__WORK TASK__:
The answer must be every line from the entries below that contains "mundo".

Modification records:
*** Begin section ***
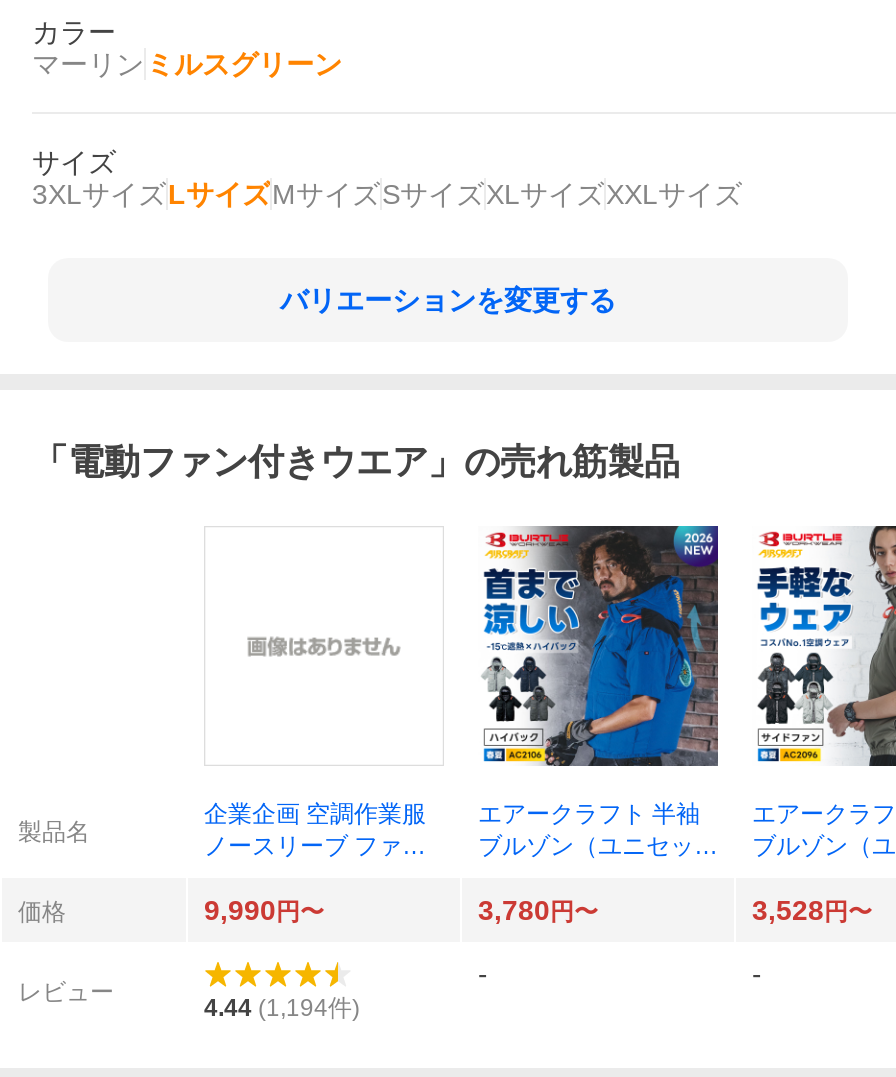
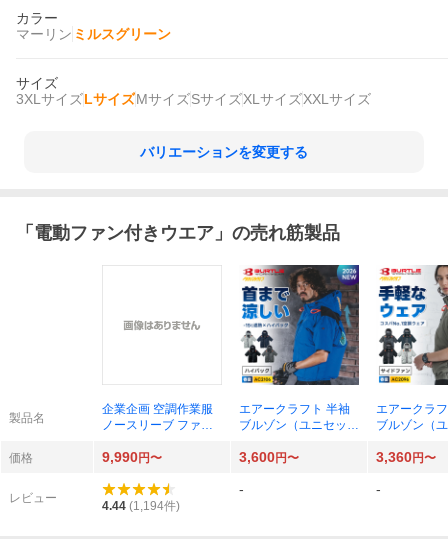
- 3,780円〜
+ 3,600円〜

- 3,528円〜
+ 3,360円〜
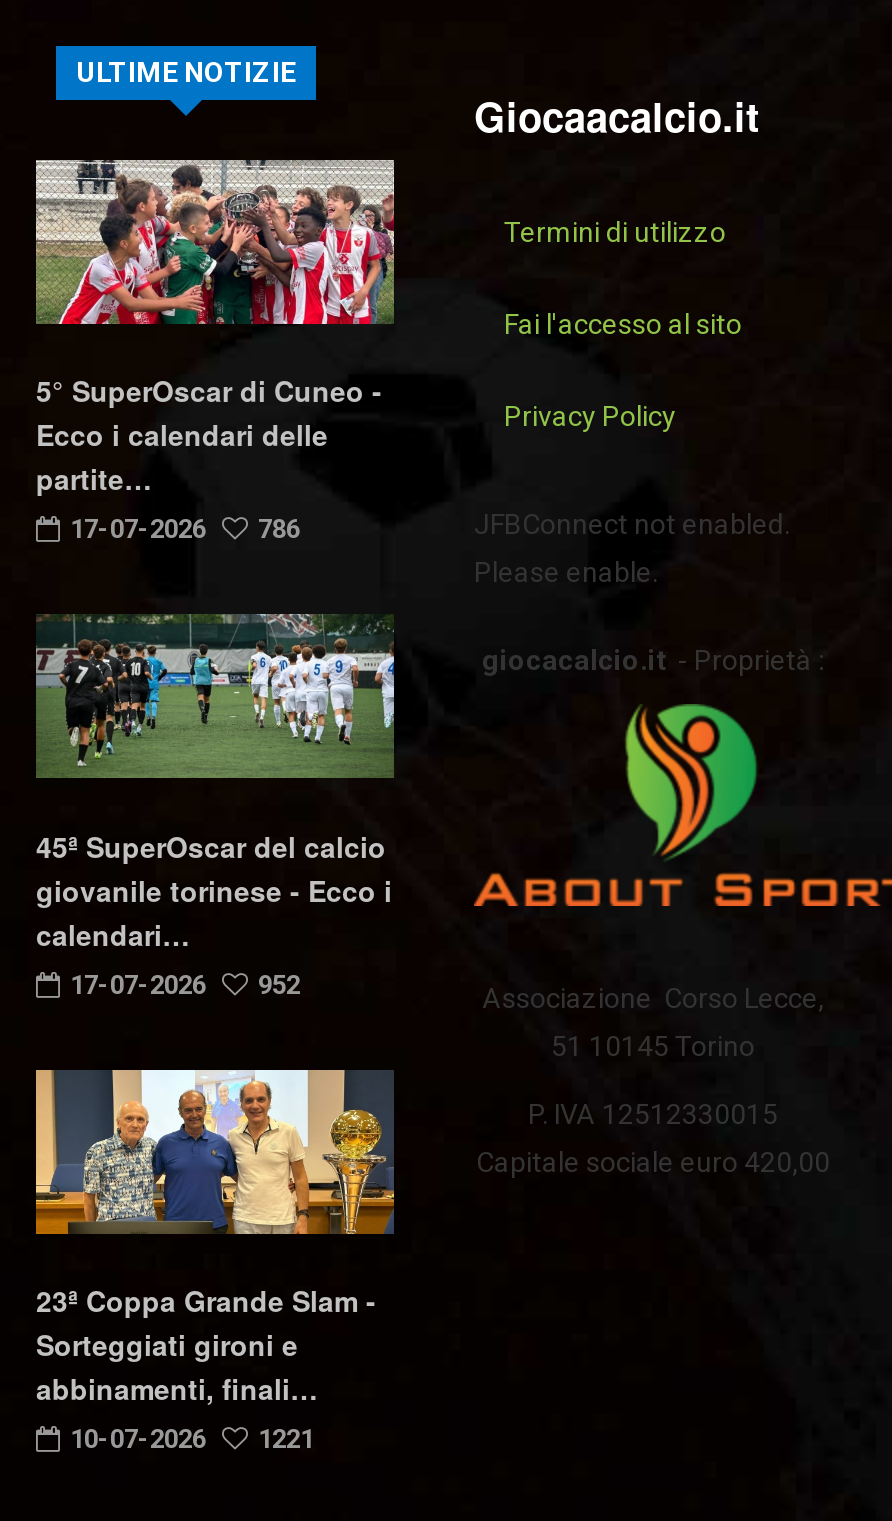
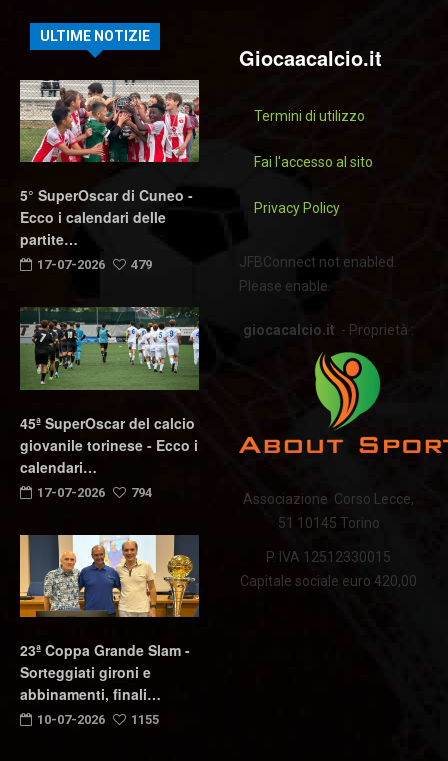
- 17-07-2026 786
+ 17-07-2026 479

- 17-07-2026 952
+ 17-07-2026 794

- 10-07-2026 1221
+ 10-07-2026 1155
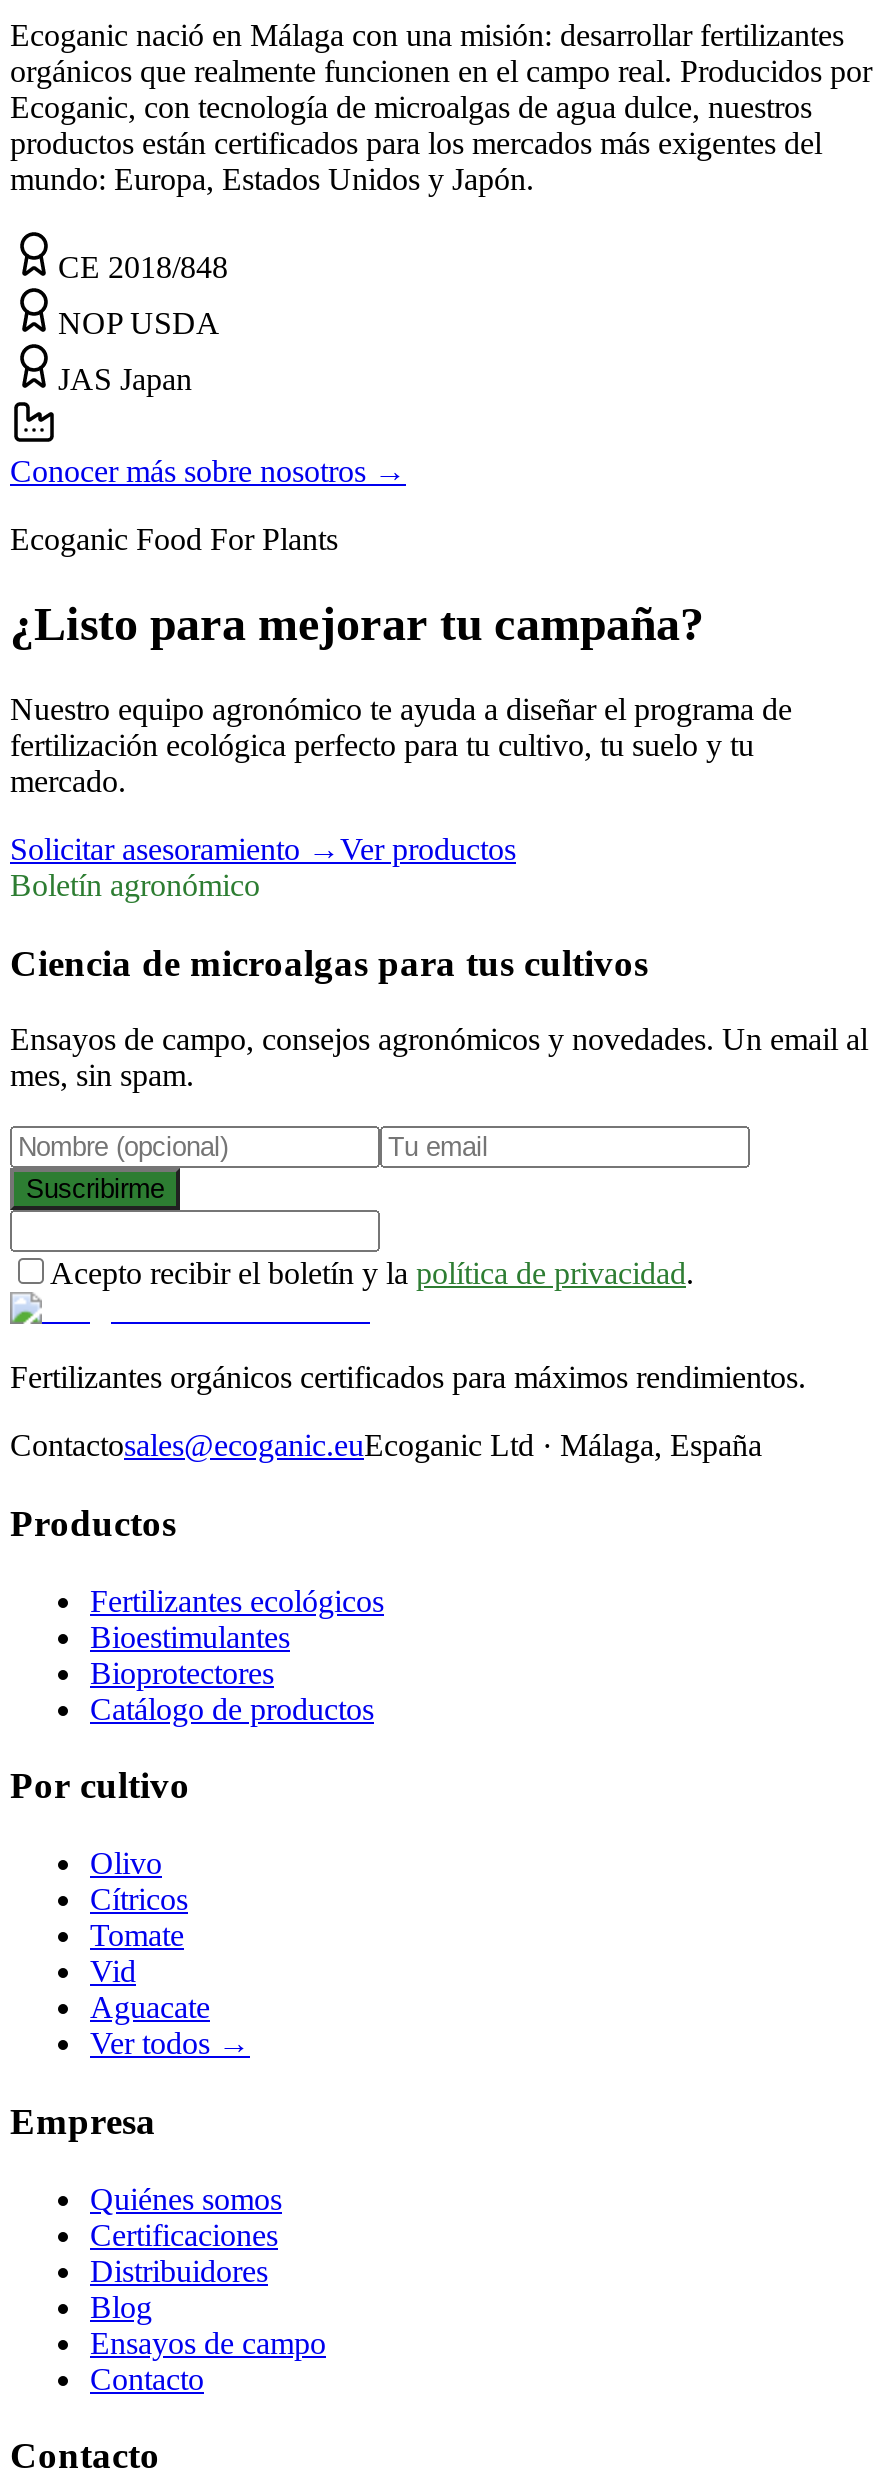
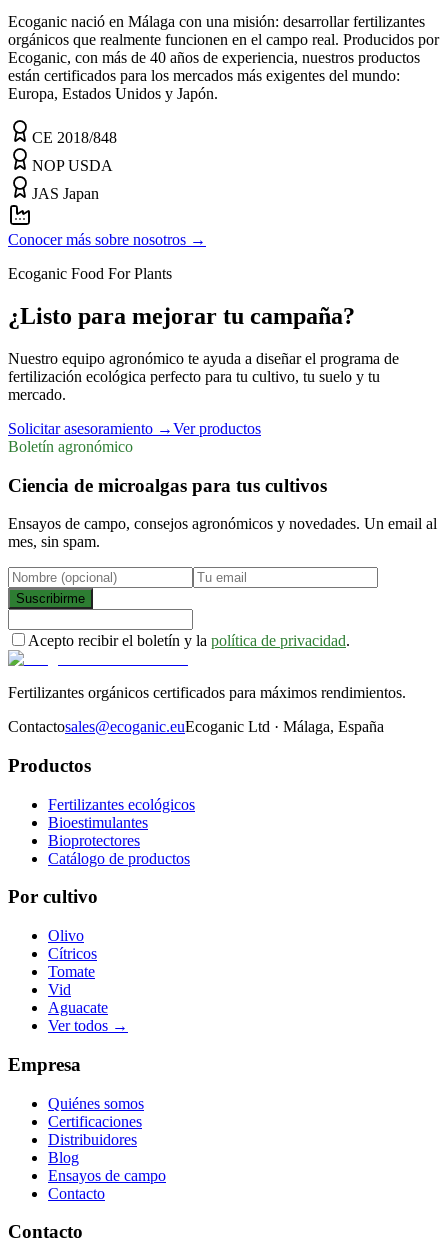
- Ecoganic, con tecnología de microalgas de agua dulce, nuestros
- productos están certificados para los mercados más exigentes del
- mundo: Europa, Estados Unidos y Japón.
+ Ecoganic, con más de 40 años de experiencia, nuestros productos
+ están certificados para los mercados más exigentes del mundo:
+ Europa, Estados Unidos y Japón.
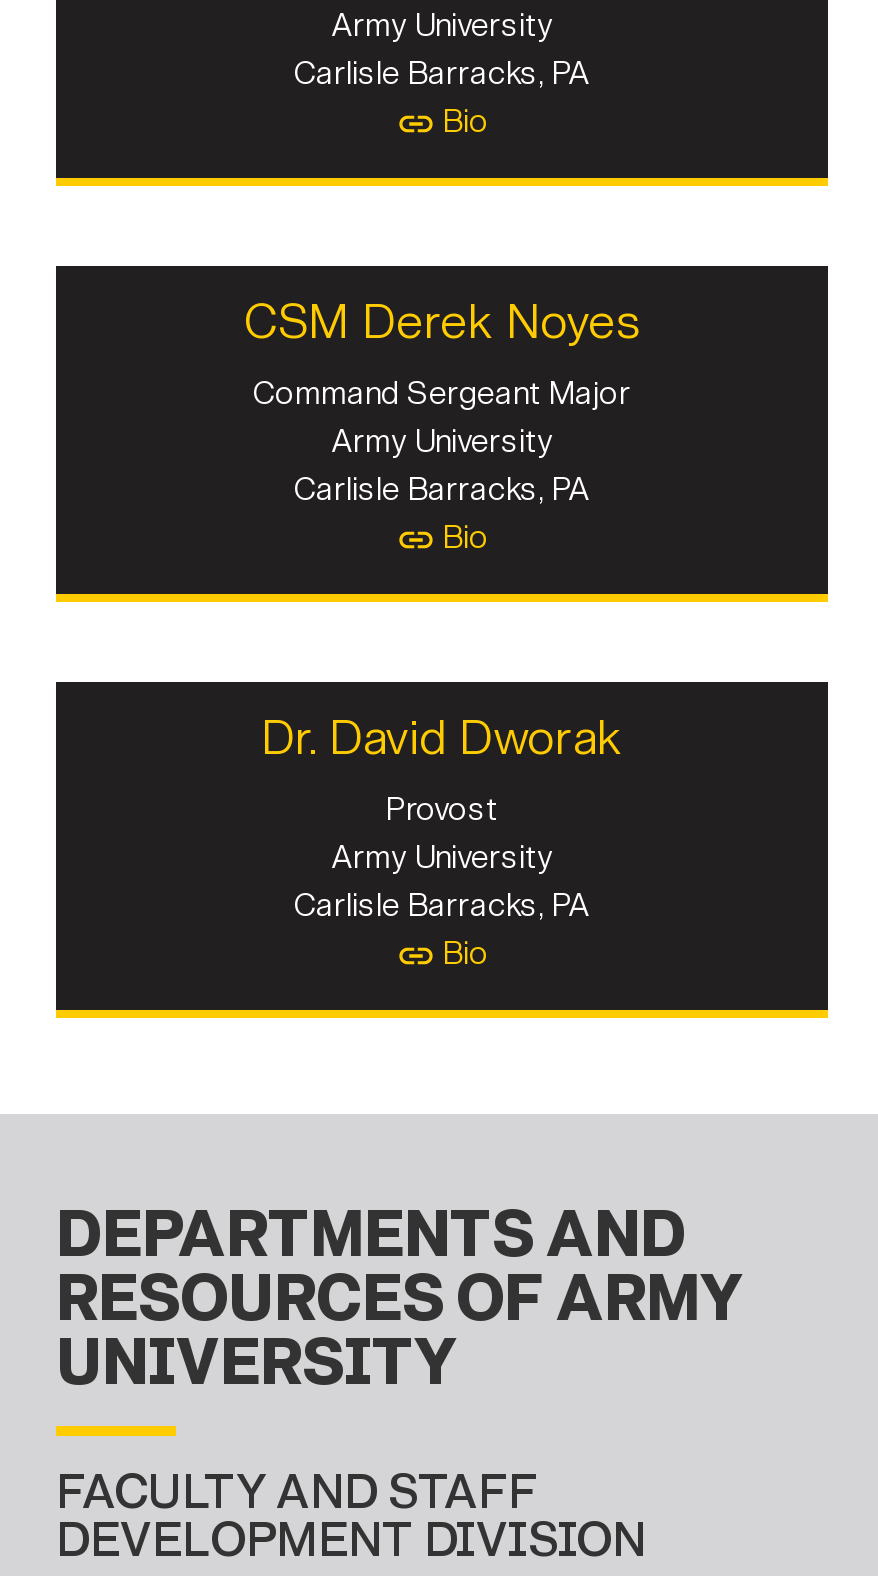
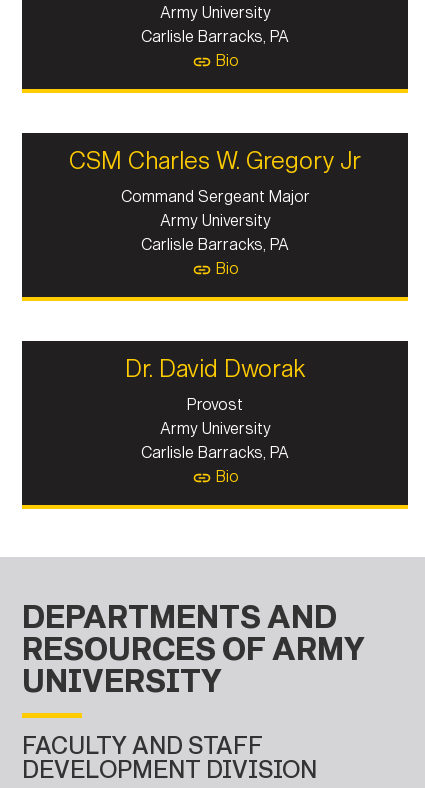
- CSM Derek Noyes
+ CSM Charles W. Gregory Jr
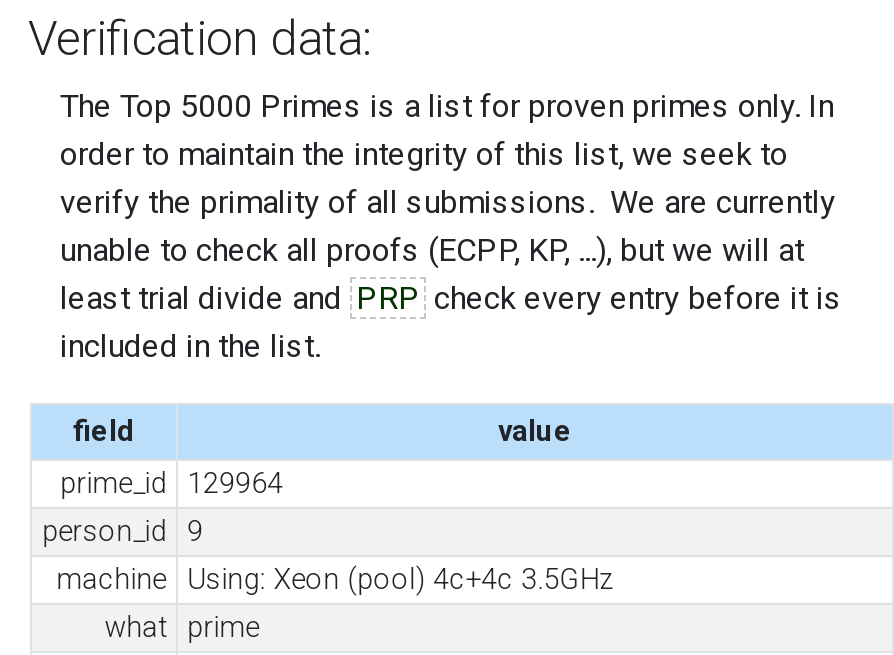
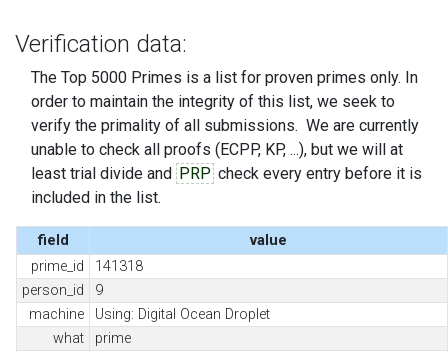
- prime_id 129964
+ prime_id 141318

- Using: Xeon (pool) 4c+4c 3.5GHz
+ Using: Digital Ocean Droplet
*** End section ***
__OUTPUT OF THE EXERCISE__:
- mundo: Europa, Estados Unidos y Japón.
+ están certificados para los mercados más exigentes del mundo:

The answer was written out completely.